◆ Exercise aim
Answer with the exact lines of the following material from the one containing "[453,172,497,186] snack ->" through the one containing "[29,655,151,667] En el", both end lines included.

"""

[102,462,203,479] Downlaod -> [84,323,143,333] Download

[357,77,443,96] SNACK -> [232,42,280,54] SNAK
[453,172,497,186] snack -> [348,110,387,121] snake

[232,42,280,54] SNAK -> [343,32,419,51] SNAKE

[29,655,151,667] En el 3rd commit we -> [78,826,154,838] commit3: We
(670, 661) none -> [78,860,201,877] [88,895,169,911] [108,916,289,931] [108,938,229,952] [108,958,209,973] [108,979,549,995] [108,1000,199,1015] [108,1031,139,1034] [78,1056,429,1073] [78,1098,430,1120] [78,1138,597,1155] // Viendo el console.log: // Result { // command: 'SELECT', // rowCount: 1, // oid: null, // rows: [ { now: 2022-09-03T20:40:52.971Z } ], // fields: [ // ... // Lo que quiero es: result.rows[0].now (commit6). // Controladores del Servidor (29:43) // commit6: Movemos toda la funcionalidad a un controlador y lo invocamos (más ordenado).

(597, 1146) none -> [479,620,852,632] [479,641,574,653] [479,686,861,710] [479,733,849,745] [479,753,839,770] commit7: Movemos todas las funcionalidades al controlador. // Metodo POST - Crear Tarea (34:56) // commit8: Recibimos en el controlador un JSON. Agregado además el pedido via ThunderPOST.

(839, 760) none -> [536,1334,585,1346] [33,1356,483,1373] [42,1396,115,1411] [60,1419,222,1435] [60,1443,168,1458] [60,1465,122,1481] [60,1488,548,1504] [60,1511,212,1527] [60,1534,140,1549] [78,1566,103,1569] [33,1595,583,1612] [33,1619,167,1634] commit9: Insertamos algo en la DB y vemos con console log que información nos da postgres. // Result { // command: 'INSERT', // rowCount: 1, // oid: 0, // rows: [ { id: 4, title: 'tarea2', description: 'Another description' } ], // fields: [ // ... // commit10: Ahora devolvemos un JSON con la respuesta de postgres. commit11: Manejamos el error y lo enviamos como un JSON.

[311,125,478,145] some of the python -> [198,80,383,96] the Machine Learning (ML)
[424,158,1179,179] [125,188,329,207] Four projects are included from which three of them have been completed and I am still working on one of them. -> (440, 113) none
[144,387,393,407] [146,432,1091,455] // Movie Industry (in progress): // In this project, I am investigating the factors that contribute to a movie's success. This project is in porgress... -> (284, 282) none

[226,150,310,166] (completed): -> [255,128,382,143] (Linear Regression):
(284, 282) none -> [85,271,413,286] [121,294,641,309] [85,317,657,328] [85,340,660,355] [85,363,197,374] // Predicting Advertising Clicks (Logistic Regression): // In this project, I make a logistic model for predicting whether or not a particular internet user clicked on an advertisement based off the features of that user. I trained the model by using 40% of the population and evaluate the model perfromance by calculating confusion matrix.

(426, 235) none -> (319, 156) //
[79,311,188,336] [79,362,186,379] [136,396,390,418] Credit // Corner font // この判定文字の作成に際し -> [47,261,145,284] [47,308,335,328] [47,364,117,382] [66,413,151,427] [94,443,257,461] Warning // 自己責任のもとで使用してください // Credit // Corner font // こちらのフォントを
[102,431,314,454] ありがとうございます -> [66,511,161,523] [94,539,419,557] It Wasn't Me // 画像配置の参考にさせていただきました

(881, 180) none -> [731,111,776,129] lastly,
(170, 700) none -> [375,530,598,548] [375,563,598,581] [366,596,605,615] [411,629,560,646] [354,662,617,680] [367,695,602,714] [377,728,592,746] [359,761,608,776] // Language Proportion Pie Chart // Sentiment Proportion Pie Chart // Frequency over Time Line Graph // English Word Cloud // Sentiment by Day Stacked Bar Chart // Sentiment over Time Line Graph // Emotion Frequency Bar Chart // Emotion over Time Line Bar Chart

"""

◆ Response area
[453,172,497,186] snack -> [348,110,387,121] snake

[232,42,280,54] SNAK -> [343,32,419,51] SNAKE

[29,655,151,667] En el 3rd commit we -> [78,826,154,838] commit3: We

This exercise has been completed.